The case is about tax evasion committed by using a foreign asset protection trust (or a “FAPT”). For years certain planners have lauded the likely creditor protection had by using these foreign trusts, but until recently that was only a theoretical protection. Asset protection trusts may still form a good component in an estate plan. However, as this case shows, committing tax fraud will negate any protection benefits achieved by the trust.
Ms. Arline Grant is 84 years old, and has been a widow since 2005, when her husband Raymond passed away. He managed to rack up a $36 million tax liability before he passed. The U.S. government tried to collect from Raymond until his death and, after his passing, from Arline.
In the 1980s, Raymond created two offshore trusts: one in Bermuda and another in the Isle of Jersey (near France). He was the beneficiary of one trust, and Arline was the beneficiary of the other. Raymond managed the trusts, and Arline had pretty much nothing to do with them.
The government wanted Arline to partly satisfy her tax liability using the assets from the foreign trusts.
The IRS attempted to gain access to the assets in the offshore trusts in various ways—it even tried to compel Arline to appoint a new Trustee. And after the government’s lack of success in these endeavors, it moved to hold Arline in contempt of Court until the assets were restored to domestic account.
However, the Court denied the government’s motion to hold Arline in contempt. Basically, the Court reasoned that Arline had little involvement, if any, with the foreign trusts set up by her husband; she committed no tax fraud; and had no undisclosed income. The Court held that Arline had demonstrated sufficient effort to “repatriate the offshore funds.”
Initially, then, it was a victory for Arline. But things changed when she decided to channel funds from the trusts to her children, who would then, per her instruction, pay for her living and other expenses. In particular, there was subsequent evidence that in 2011, Arline received $221,000 from the trusts, even though she previously disclaimed any control she had over them. Doing that constitutes tax evasion.
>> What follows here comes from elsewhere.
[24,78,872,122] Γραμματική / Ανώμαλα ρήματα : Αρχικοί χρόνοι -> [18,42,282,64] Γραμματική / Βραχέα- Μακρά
As a result, in 2012, the government moved the court for a second contempt order against Arline. The government argued that she violated her previous order, requiring her to turn the trust assets over to the government to pay her and Raymond’s past large tax liability.
Arline defended herself by arguing that the prior order did not require that she refrain from receiving the foreign trust property. Further, she repeated her prior (successful) argument that: “I don’t have control to the trusts, so I can’t be held in contempt.” Finally, she pled the equitable defense: that she was old and frail and needed the money to live on.
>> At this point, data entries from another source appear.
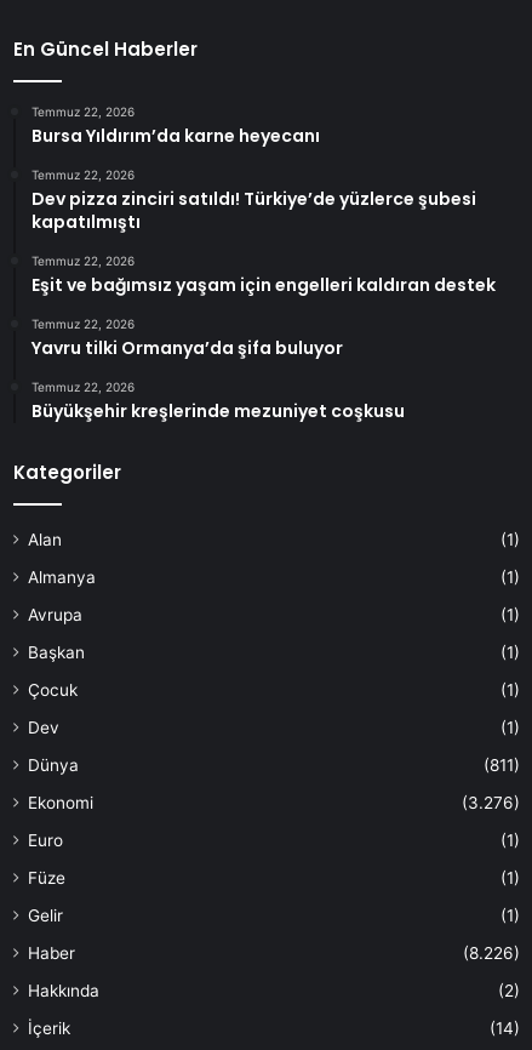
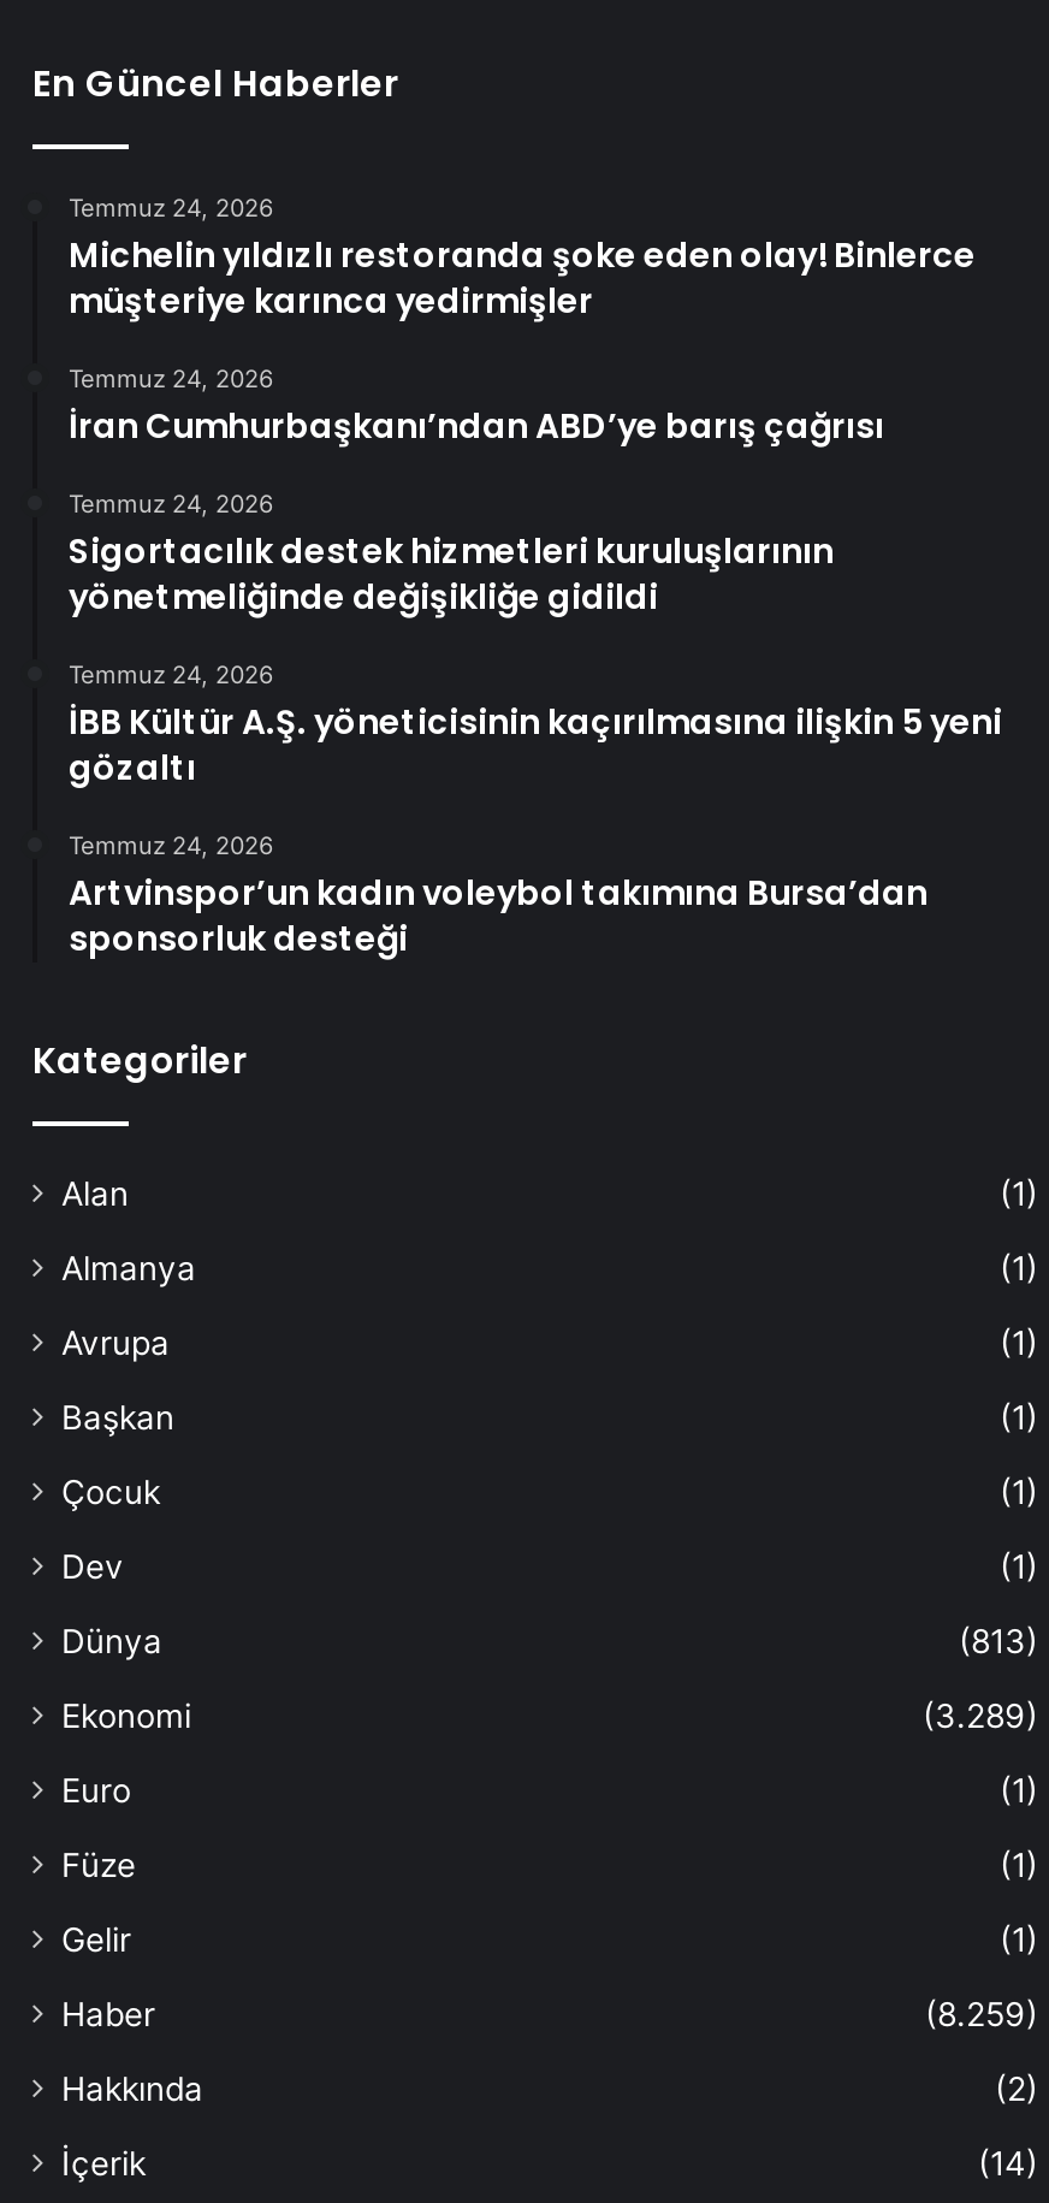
[32,104,320,148] Temmuz 22, 2026 | Bursa Yıldırım’da karne heyecanı -> [69,192,976,324] Temmuz 24, 2026 | Michelin yıldızlı restoranda şoke eden olay! Binlerce | müşteriye karınca yedirmişler
[32,167,476,234] Temmuz 22, 2026 | Dev pizza zinciri satıldı! Türkiye’de yüzlerce şubesi | kapatılmıştı -> [69,363,884,450] Temmuz 24, 2026 | İran Cumhurbaşkanı’ndan ABD’ye barış çağrısı
[32,253,496,297] Temmuz 22, 2026 | Eşit ve bağımsız yaşam için engelleri kaldıran destek -> [69,488,834,620] Temmuz 24, 2026 | Sigortacılık destek hizmetleri kuruluşlarının | yönetmeliğinde değişikliğe gidildi
[32,316,343,360] Temmuz 22, 2026 | Yavru tilki Ormanya’da şifa buluyor -> [69,659,1002,791] Temmuz 24, 2026 | İBB Kültür A.Ş. yöneticisinin kaçırılmasına ilişkin 5 yeni | gözaltı
[32,379,405,423] Temmuz 22, 2026 | Büyükşehir kreşlerinde mezuniyet coşkusu -> [69,830,927,962] Temmuz 24, 2026 | Artvinspor’un kadın voleybol takımına Bursa’dan | sponsorluk desteği
[484,755,520,775] (811) -> [959,1621,1038,1660] (813)
[462,793,520,812] (3.276) -> [923,1696,1038,1734] (3.289)
[463,943,520,962] (8.226) -> [925,1994,1038,2033] (8.259)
To her surprise, these arguments were to no avail. The Court was unimpressed: “That Mrs. Grant has since been able to repatriate funds to her children’s bank accounts in the United States, but failed to expressly and timely inform Plaintiff’s counsel or the Court of that fact, brazenly flouts the authority of the Court.”
The Court expressed its lack of sympathy for the ill, 84 year old widow with these words: “That Mrs. Grant is ill, is eighty-four years old, and will no longer be able to use trust funds to “pay for her immediate living expenses and attorneys’ fees” or “provide for [herself] in a very modest fashion” . . . means little with respect to either factor—the record shows Mrs. Grant continues to receive the exempt portion of her Social Security benefits, and that she has children who care for her, or at the very least, follow her instruction.”
The Court summarized Arline’s actions, saying that she had “engaged in a scheme to avoid collection of her liabilities by having trust funds directly deposited into accounts in her children’s names”—in other words, tax evasion, and “[t]hrough this scheme, [she] dissipated hundreds of thousands of dollars of assets to which federal tax liens attach.”
Arline, despite her illnesses, her age, her crushing tax liability, and the like, must now structurally forfeit the assets in the foreign trusts by requesting a distribution of all trust income, which the U.S. government will subsequently seize.
The lesson? Apparently this: The IRS is blind to age, wealth, and health if you commit tax evasion.